С тех пор, как он узнал, что Ольга ушла с Колькой в город, в нём будто что-то надломилось.Солнце стало слепее, ветер, холоднее, а работа, безрадостной.
Где бы он ни был, в конторе, в поле, дома,, мысли возвращались к одному: Ольга и Колька теперь вместе.
Эта мысль жгла, будто каленое железо.
Он ругал брата так, что иной раз даже сам вздрагивал от поднимающейся внутри ярости.
— Молокосос! Сопляк! Чёрт бы тебя побрал! — скрипел он зубами. — Покусился на Ольгу! Да как посмел?!
И чем больше он себя распалял, тем острее чувствовал яд в сердце. В адрес младшего брата у старшего не находилось ни одного хорошего слова.
«Ему бы под маткиной юбкой ещё лет пять сидеть…, думал Кондрат зло,, «А он, нет, возомнил себя взрослым».
Он вспоминал, как Колька ещё год назад ходил за ним по пятам, верил каждому его слову, смотрел с почтением — как младший брат на старшего. А теперь вдруг нашёл в себе смелость увести у него самое дорогое… самое светлое и желанное, что когда-либо было в его жизни.
«Дурак непутёвый…» — Кондрат придумывал Кольке всё новые прозвища. Призывал на его голову все небесные кары.
Но хуже было то, что злость на брата перемешивалась с такой же острой обидой на Ольгу.
Ольга… Она ведь не глупая, взрослая, рассудительная девица. Как могла она не понять, с кем связалась?

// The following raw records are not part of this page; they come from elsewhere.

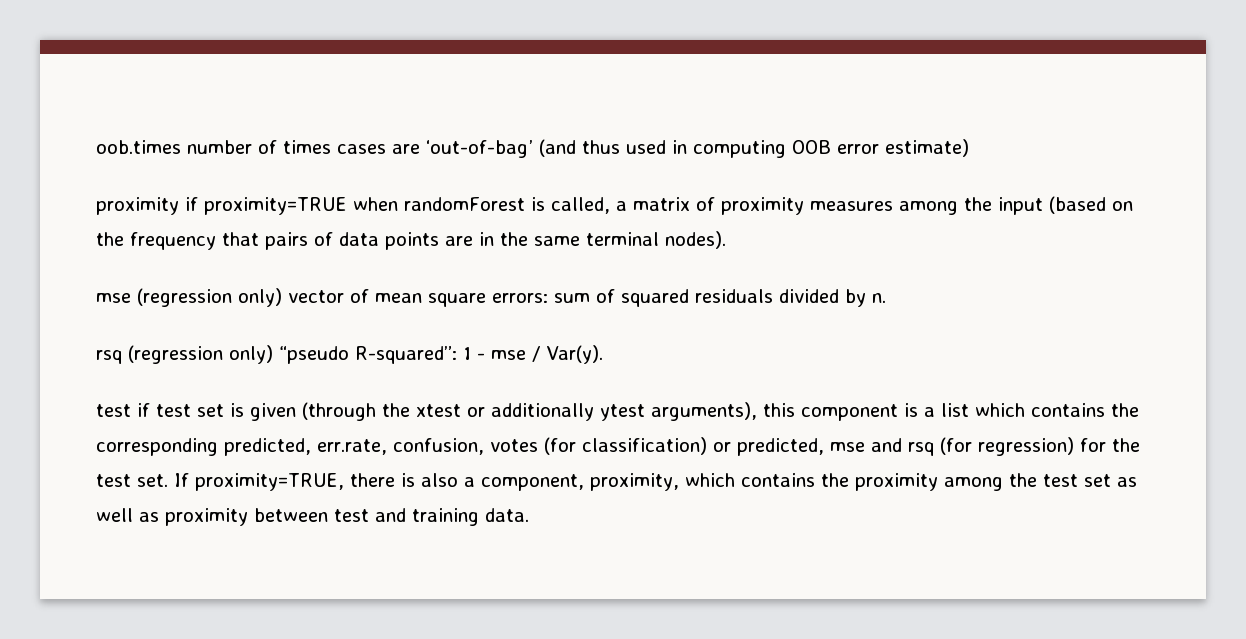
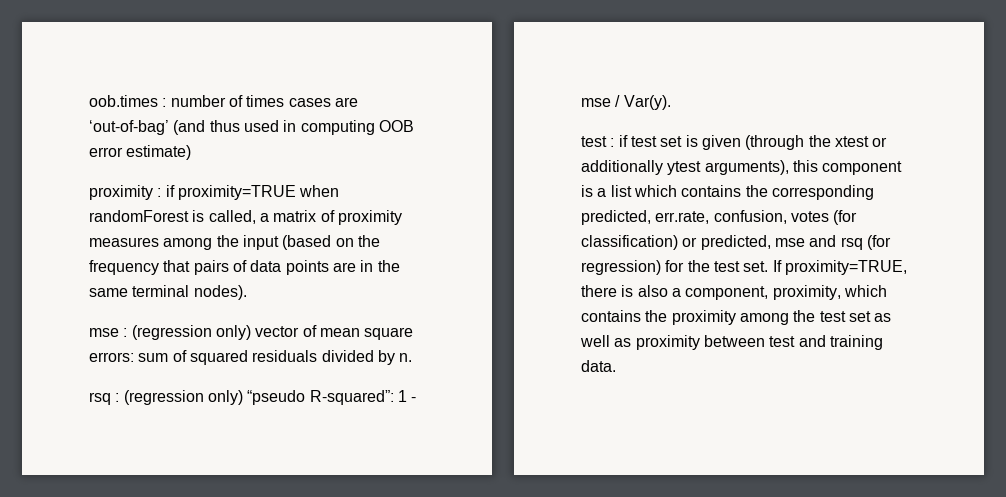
- oob.times number of times cases are ‘out-of-bag’ (and thus used in computing OOB error estimate)
+ oob.times : number of times cases are ‘out-of-bag’ (and thus used in computing OOB error estimate)
- proximity if proximity=TRUE when randomForest is called, a matrix of proximity measures among the input (based on the frequency that pairs of data points are in the same terminal nodes).
+ proximity : if proximity=TRUE when randomForest is called, a matrix of proximity measures among the input (based on the frequency that pairs of data points are in the same terminal nodes).
- mse (regression only) vector of mean square errors: sum of squared residuals divided by n.
+ mse : (regression only) vector of mean square errors: sum of squared residuals divided by n.
- rsq (regression only) “pseudo R-squared”: 1 - mse / Var(y).
+ rsq : (regression only) “pseudo R-squared”: 1 - mse / Var(y).
- test if test set is given (through the xtest or additionally ytest arguments), this component is a list which contains the corresponding predicted, err.rate, confusion, votes (for classification) or predicted, mse and rsq (for regression) for the test set.
+ test : if test set is given (through the xtest or additionally ytest arguments), this component is a list which contains the corresponding predicted, err.rate, confusion, votes (for classification) or predicted, mse and rsq (for regression) for the test set.

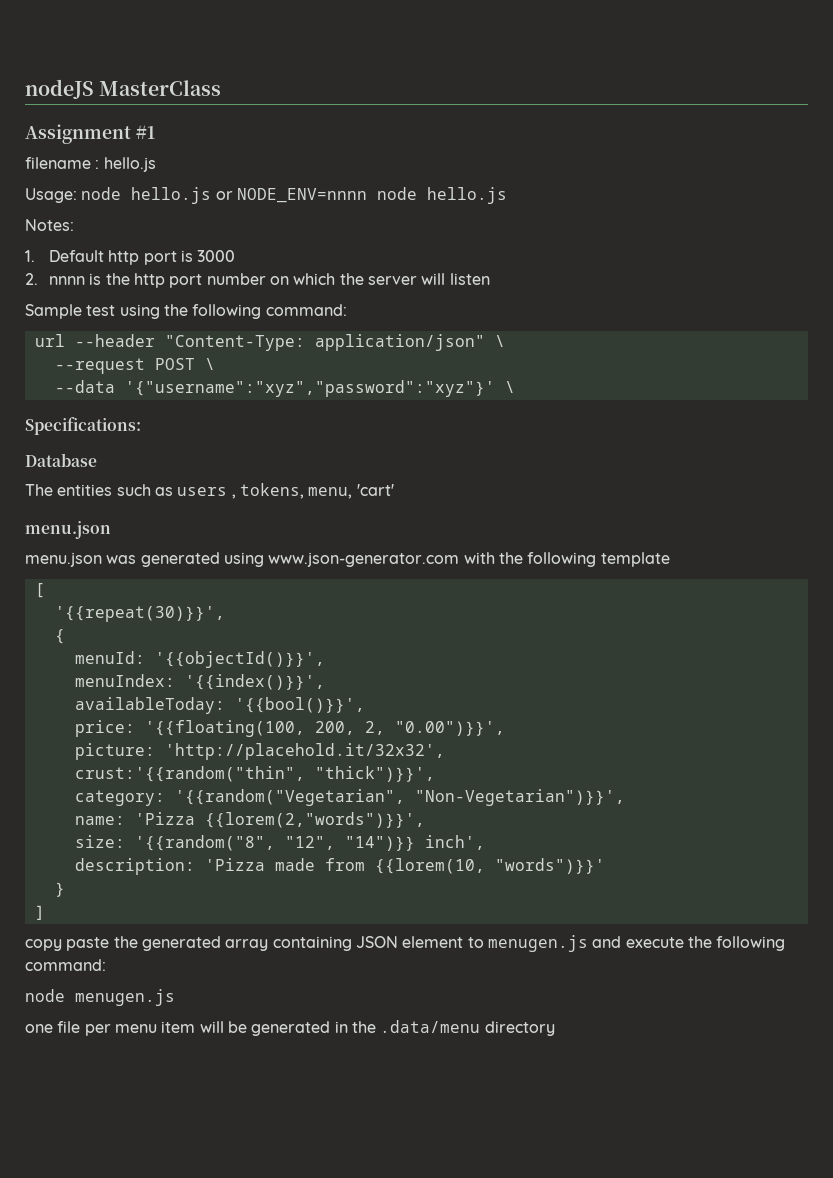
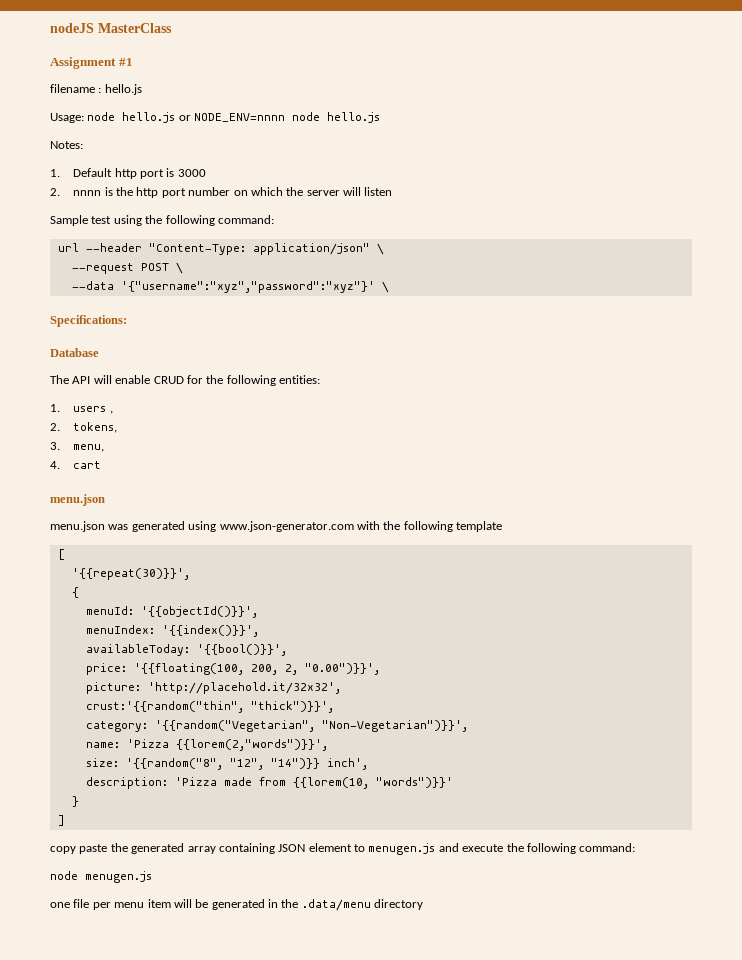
- The entities such as users , tokens, menu, 'cart'
+ The API will enable CRUD for the following entities:
+ 1. users ,
+ 2. tokens,
+ 3. menu,
+ 4. cart

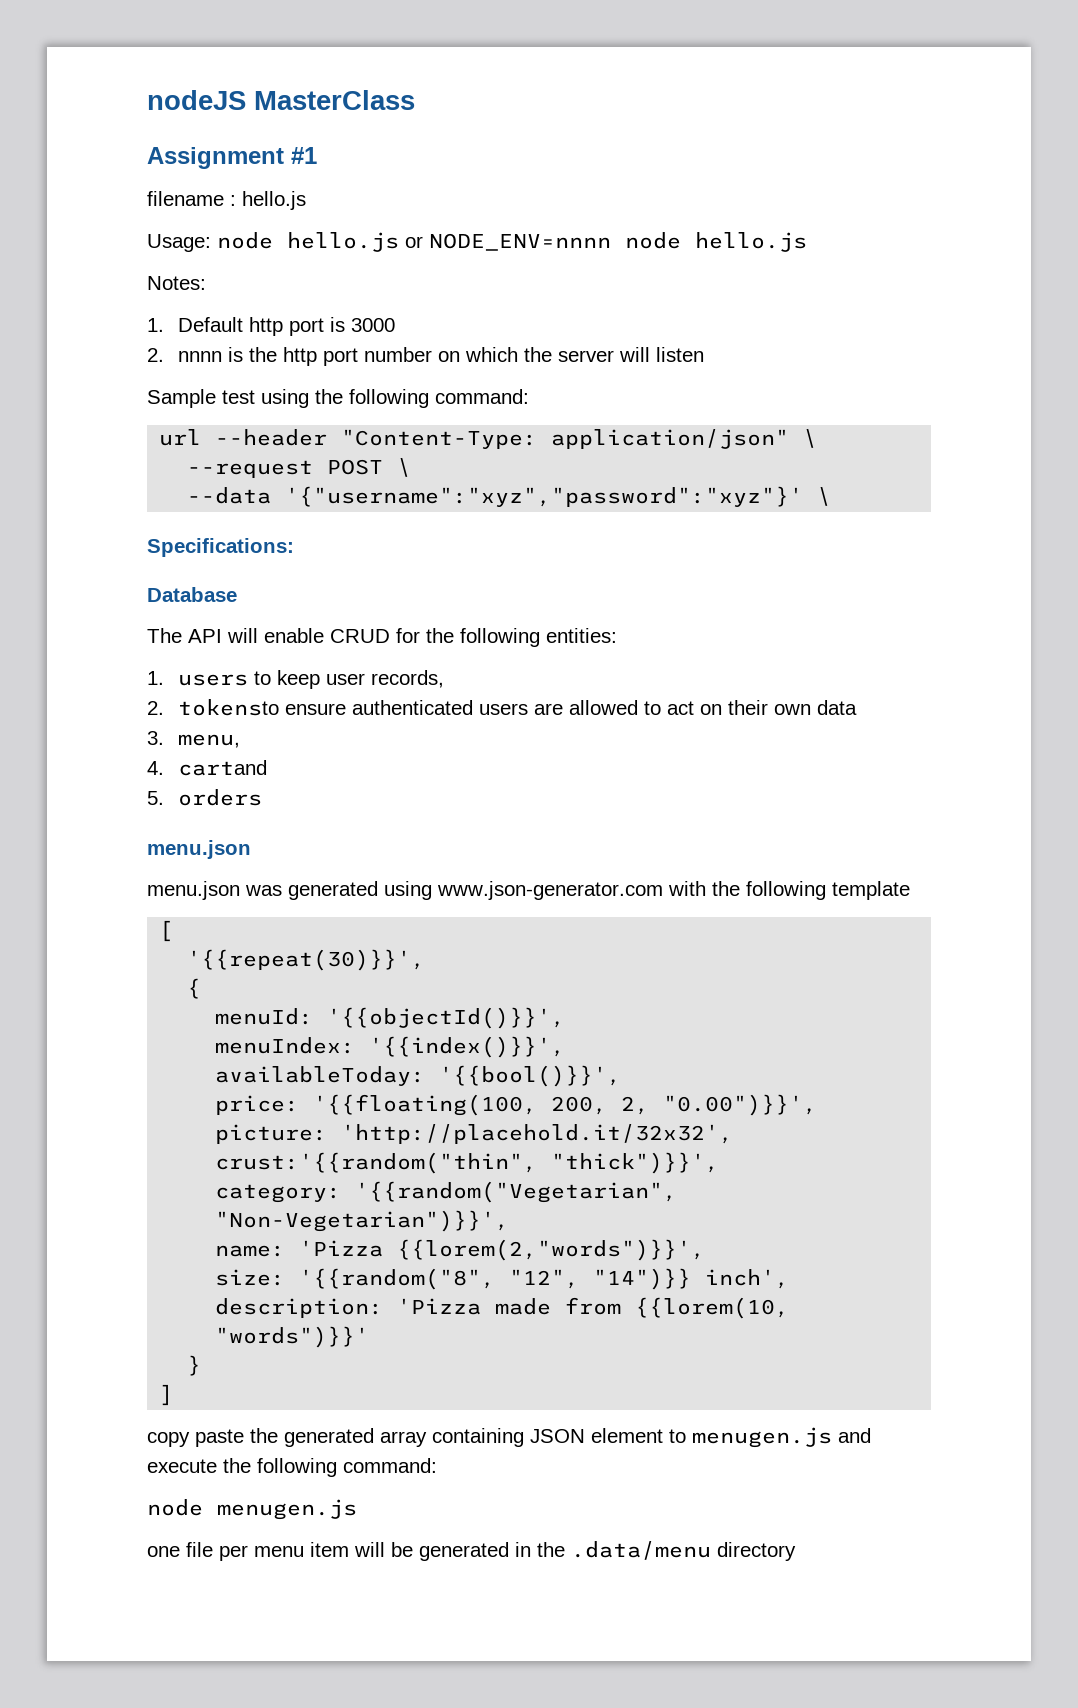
- 1. users ,
- 2. tokens,
+ 1. users to keep user records,
+ 2. tokensto ensure authenticated users are allowed to act on their own data
- 4. cart
+ 4. cartand
+ 5. orders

«Разве не видно, что Колька несамостоятельный? Детёныш, который заблудится в трёх соснах! Какой он мужик? Что он ей даст, чем защитит?…»
И когда он представлял Ольгу рядом с Колей, худенькую, светлую, опирающуюся на него, в сердце Кондрата поднималась невыносимая боль.
Иногда сквозь раздражение проскальзывала здравая мысль, которая говорила, что так нельзя. Что Ольгу и Кольку надо отпустить, не мучить себя мыслями, забыть.
Но в следующую же секунду все возвращалось и Кондрат ничего не мог с собой поделать.
Каждую ночь он ложился на свою жёсткую деревянную лавку и долго смотрел в темноту. И думал, думал до острой головной боли:
«Почему? Почему она выбрала его, а не меня? Почему ушла? Почему была так слепа?..»
И, отвернувшись к стене, шептал в тишину:
— Оленька… зачем же ты так?
Но вместо ответа была тишина — глухая, неподвижная.
В душе Кондрат ругал и мать, и отца за то, что позволили Кольке уйти в город, за то, что не удержали, не нашли нужных слов, чтобы остудить его глупую горячность.
Степан Михайлович, наблюдавший за Кондратом с прищуром опытного человека, наконец, однажды спросил:
— О чём ты постоянно думаешь? Посмотреть на тебя — так будто вселенскую задачу решаешь.
Председатель усмехнулся.
— Или, может, советская власть дала тебе секретное поручение, а я, старый дурак, в неведении хожу?
Кондрат вздрогнул.
— Да нет, что вы, Степан Михайлович… Это я так… о делах колхозных размышляю.
— О делах? — председатель поднял бровь, глядя на него пристально. — И что же ты там размышляешь?
— Да вот… думаю, удастся ли нам урожай собрать, как положено. Первый год всё-таки… коллективное хозяйство…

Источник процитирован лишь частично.